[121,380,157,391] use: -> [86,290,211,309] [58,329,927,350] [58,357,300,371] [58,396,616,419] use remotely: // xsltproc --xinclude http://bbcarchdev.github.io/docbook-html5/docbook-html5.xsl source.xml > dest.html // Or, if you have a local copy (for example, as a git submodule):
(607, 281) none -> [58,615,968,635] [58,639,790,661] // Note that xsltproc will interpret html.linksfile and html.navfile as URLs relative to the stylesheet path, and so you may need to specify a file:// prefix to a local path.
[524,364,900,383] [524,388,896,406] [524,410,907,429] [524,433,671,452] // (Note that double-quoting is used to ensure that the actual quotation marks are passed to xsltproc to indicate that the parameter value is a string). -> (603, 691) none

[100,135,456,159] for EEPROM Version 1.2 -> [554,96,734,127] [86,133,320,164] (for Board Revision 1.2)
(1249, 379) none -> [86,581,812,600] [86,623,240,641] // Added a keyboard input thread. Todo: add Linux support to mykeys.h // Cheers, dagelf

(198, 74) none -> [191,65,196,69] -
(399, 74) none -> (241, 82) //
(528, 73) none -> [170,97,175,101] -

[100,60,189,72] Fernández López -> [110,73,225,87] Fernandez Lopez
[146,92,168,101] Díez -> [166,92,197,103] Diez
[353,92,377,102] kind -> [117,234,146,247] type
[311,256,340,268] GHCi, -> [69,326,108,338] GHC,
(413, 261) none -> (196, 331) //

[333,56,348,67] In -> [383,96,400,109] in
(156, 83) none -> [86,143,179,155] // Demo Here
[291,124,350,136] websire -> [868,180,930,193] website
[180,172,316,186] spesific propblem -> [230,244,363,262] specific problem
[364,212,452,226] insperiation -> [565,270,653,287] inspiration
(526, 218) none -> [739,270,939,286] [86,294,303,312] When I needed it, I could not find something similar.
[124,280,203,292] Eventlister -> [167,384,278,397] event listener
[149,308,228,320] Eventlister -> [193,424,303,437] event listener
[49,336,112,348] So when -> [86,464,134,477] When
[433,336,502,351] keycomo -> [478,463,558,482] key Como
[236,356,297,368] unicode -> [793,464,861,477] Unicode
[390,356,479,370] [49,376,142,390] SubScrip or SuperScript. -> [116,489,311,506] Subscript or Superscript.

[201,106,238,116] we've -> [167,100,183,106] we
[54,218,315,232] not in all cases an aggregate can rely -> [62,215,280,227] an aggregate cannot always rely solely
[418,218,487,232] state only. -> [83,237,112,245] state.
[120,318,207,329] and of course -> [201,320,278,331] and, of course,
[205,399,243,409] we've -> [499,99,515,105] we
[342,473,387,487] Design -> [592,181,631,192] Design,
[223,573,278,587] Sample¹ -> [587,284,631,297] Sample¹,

::::::::::

**Assignment:**
Every line of the listing that holds "Eventlister" should be found and copied.

**Answer space:**
[124,280,203,292] Eventlister -> [167,384,278,397] event listener
[149,308,228,320] Eventlister -> [193,424,303,437] event listener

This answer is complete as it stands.